◆ Problem statement ◆
Write down each entry again, exactly as it reads.

◆ Data records ◆
* * * * * * * * *

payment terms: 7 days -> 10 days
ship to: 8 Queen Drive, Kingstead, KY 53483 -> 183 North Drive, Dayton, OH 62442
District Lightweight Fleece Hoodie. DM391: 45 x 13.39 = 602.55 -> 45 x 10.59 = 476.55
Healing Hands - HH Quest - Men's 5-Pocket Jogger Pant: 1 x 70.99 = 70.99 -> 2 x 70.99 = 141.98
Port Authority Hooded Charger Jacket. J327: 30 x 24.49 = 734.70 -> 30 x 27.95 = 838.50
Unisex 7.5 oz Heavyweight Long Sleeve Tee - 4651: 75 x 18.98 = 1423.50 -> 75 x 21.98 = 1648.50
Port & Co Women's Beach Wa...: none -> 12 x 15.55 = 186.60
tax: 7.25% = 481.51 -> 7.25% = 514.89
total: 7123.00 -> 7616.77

* * * * * * * * *

◆ Completed task ◆
payment terms: 7 days -> 10 days
ship to: 8 Queen Drive, Kingstead, KY 53483 -> 183 North Drive, Dayton, OH 62442
District Lightweight Fleece Hoodie. DM391: 45 x 13.39 = 602.55 -> 45 x 10.59 = 476.55
Healing Hands - HH Quest - Men's 5-Pocket Jogger Pant: 1 x 70.99 = 70.99 -> 2 x 70.99 = 141.98
Port Authority Hooded Charger Jacket. J327: 30 x 24.49 = 734.70 -> 30 x 27.95 = 838.50
Unisex 7.5 oz Heavyweight Long Sleeve Tee - 4651: 75 x 18.98 = 1423.50 -> 75 x 21.98 = 1648.50
Port & Co Women's Beach Wa...: none -> 12 x 15.55 = 186.60
tax: 7.25% = 481.51 -> 7.25% = 514.89
total: 7123.00 -> 7616.77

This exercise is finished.